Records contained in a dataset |
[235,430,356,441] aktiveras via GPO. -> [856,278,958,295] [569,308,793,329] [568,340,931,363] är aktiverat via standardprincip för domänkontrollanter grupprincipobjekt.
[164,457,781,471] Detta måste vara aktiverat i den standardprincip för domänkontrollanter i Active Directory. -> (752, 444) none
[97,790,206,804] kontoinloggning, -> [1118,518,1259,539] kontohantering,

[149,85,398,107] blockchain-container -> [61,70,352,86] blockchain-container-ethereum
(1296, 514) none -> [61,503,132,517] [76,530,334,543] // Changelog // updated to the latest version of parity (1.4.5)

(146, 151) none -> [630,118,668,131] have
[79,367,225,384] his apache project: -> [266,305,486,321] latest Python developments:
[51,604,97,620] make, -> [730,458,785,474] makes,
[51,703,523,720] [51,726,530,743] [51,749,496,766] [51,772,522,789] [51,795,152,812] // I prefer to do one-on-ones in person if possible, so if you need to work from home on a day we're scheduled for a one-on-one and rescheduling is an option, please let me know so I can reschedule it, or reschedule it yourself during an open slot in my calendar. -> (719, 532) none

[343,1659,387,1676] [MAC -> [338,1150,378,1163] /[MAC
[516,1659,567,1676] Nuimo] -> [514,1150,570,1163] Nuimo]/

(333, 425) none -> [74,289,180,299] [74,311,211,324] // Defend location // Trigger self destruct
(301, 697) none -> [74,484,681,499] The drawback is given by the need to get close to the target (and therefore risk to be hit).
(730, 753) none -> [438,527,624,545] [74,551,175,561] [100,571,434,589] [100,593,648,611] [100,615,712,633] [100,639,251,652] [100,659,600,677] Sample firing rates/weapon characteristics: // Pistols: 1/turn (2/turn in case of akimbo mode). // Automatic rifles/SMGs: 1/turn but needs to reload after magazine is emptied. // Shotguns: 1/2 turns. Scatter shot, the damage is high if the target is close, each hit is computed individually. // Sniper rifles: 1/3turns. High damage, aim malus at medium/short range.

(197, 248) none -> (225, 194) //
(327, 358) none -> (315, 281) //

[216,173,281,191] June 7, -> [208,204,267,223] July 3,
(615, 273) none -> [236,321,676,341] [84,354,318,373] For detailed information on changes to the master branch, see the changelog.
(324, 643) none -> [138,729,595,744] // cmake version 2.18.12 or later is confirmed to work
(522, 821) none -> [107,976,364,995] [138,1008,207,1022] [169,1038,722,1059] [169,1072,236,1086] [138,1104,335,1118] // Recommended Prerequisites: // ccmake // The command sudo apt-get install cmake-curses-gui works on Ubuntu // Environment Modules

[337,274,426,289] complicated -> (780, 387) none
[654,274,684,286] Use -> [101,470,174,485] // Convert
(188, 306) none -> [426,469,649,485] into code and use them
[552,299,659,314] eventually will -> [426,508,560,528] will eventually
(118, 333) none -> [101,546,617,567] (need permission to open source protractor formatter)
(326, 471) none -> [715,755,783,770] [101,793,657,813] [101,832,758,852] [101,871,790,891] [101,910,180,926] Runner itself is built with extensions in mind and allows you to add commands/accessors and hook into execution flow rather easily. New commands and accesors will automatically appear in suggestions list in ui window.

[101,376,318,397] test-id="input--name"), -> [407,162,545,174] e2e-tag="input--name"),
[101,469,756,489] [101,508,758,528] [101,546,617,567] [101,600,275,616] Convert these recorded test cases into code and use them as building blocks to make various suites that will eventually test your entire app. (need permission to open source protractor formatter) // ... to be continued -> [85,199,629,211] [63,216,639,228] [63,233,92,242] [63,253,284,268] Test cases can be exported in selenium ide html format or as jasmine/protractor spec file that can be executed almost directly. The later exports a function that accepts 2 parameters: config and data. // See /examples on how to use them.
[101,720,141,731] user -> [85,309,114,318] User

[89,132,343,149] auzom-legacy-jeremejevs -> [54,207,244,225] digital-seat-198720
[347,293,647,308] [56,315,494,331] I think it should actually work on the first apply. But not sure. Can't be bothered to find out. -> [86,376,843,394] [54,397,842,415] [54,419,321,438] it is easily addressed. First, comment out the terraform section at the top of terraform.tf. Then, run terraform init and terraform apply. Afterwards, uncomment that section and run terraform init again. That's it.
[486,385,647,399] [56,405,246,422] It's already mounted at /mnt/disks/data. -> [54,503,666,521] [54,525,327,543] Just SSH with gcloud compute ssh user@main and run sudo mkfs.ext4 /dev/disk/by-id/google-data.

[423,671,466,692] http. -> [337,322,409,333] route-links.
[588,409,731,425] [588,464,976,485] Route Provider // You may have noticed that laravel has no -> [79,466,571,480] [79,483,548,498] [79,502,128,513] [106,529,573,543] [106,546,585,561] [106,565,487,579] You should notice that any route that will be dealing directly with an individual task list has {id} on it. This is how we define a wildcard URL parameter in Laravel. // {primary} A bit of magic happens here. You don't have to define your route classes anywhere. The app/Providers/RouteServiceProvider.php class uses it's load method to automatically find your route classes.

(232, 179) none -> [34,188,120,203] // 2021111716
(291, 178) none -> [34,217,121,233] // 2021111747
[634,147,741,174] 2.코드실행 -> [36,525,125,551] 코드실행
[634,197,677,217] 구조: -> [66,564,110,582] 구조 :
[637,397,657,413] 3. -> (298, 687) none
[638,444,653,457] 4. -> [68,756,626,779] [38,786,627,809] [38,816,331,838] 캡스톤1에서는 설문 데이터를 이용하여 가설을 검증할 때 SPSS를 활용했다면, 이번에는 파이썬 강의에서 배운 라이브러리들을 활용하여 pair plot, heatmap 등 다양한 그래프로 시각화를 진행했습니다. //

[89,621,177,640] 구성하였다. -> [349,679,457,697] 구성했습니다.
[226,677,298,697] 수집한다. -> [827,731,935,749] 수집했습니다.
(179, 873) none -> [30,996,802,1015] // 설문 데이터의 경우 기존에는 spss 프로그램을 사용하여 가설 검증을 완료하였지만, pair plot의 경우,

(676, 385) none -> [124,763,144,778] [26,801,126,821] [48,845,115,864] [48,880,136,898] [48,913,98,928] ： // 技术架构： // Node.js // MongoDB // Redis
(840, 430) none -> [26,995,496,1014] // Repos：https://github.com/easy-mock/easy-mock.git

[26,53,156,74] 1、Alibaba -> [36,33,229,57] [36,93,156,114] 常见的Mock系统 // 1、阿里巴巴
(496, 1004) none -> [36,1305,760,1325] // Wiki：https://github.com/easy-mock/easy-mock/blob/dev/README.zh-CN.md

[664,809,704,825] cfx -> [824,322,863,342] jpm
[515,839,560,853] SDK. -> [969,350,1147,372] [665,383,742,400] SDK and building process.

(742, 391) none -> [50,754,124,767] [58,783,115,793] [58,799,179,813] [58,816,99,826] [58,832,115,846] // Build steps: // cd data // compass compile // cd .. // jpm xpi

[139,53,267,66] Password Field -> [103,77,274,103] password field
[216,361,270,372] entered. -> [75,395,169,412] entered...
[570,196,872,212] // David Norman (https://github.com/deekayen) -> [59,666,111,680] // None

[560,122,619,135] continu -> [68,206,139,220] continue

AIM OF THE TASK | Nothing but the lines from the first line of the data through the line with "[51,604,97,620] make, ->" should be returned, exactly as they appear, both ends included.

EXERCISE OUTPUT |
[235,430,356,441] aktiveras via GPO. -> [856,278,958,295] [569,308,793,329] [568,340,931,363] är aktiverat via standardprincip för domänkontrollanter grupprincipobjekt.
[164,457,781,471] Detta måste vara aktiverat i den standardprincip för domänkontrollanter i Active Directory. -> (752, 444) none
[97,790,206,804] kontoinloggning, -> [1118,518,1259,539] kontohantering,

[149,85,398,107] blockchain-container -> [61,70,352,86] blockchain-container-ethereum
(1296, 514) none -> [61,503,132,517] [76,530,334,543] // Changelog // updated to the latest version of parity (1.4.5)

(146, 151) none -> [630,118,668,131] have
[79,367,225,384] his apache project: -> [266,305,486,321] latest Python developments:
[51,604,97,620] make, -> [730,458,785,474] makes,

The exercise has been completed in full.